Once Troy set out on his painting journey, he saw his perspective begin to shift, and his creativity flourished. 

 

 

 

“I see the world as much different since I started painting,” he said. “Because now everything I look at is a potential painting. And I’m always looking at the color and value and hue relationships of everything that I’m looking at. So I’m constantly mixing colors in my mind, thinking about how I would compose that, and what would make it a strong painting. It’s a pretty interesting world to live in.” 

 

Troy says he does not begin a painting before he has a vision in his mind. He looks at the blank canvas and creates the painting in his mind first. Then he takes very thin layers of color and stains the canvas in the shapes that he sees in his mind, creating a rough sketch and what he calls “parameters” for the next steps.

 

“I go to the pallet knives. I’ve got one in each hand and I’m mixing into two or three different colors, and I’m matching the value notes that I have already [painted] on the canvas that are very thin,” he said. “Then the last, probably, 10 percent is when [I call on] all the experience and expertise of the drawing and the proper stepping and making sure relationships between certain masses are true to nature.” 

 

When his apprenticeship with Moore began to wind down and his art career began to take off, Troy made the tough decision to be a full-time artist, selling his landscaping vehicles and equipment.
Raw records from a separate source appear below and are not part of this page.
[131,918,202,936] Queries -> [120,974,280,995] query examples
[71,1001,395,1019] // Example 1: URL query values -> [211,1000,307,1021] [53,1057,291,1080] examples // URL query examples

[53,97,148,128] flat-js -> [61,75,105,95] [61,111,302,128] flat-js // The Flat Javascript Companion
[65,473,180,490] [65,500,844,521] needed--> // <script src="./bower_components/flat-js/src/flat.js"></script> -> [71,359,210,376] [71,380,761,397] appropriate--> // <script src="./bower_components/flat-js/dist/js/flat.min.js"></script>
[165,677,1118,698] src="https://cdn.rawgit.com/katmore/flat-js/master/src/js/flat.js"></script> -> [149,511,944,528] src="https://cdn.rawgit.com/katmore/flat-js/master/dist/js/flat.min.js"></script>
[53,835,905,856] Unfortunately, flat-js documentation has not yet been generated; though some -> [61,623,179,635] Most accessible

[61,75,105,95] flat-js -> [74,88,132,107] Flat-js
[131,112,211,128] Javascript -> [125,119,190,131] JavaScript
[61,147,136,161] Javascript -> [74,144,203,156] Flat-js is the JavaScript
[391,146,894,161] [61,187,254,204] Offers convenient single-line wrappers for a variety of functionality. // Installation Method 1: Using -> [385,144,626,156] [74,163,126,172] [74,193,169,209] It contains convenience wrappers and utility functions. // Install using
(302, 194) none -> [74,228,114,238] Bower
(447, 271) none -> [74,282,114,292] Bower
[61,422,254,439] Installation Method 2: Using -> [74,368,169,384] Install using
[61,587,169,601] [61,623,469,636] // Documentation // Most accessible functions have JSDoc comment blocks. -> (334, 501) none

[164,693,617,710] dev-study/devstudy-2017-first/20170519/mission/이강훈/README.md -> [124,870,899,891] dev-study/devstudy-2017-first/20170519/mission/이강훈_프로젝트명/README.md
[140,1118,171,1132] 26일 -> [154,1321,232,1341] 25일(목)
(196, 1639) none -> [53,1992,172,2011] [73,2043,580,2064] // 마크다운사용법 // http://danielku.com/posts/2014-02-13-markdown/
Troy credits the support of his ex-wife and his own stubbornness for helping him push through the tough times in those early transitional years. 

 

“It was tight, but then I was just too stubborn to give up, and I knew [painting] was what I was supposed to do,” he said. “I finally pressed through [the tough times], but it wasn’t without a lot of Top Ramen and budgeting.”

 

In recent years, Troy’s art has been selling well, and he has received a good deal of exposure and is renowned for his work, and for that he credits his current wife Gina. 

 

“She plays such a huge part of the success that we have had just within the last ten years. She’s behind the scenes getting things done,” he said. “I’ve gotten a lot of exposure through the Big Sky Journal, Western Art Collector, Cowboys and Indians, Western Art and Architecture all kinds of different publications, and that was because of her diligence and her marketing genius.” 

 

Thanks to his talent and Gina’s dedication, Troy’s work has been featured in more than 100 magazines and several books. His paintings have hung in the Montana and California State Capitols, the US Pentagon, the US Capital, and US Embassies. But even with all those accolades, Troy said that, for him, nothing compares to the feeling when people tell him that his paintings bring them joy. 

 

“When I hear that, it’s like the ultimate compliment, even more than pulling out their wallet and buying it. When people tell me that it brings them joy and makes them happy, then I realize that I’m doing what I’m supposed to do, what I was called to do,” he said. “I want people to feel my paintings. I don’t necessarily care if they see them, but if somebody comes up and they feel a painting, then they are not just seeing it, they are feeling it. And that’s my goal. ”

 

 Troy is aware of his fortune and is very thankful that he is able to get up every morning and do what he loves. From his studio in the Bitterroot Valley, he is inspired and excited to create paintings that are not just aesthetically pleasing, but have life, heart, and soul. 

 

“I have learned that what is most important in my work is that it doesn’t have much to do with me. I don’t do it to create beauty. I do it to create feeling and energy for other people. I know it’s an avenue for me to pay bills and it’s a passion and I’m going to continue to do it, but I think, most importantly, it’s affecting somebody or creating joy or happiness for somebody,” he said.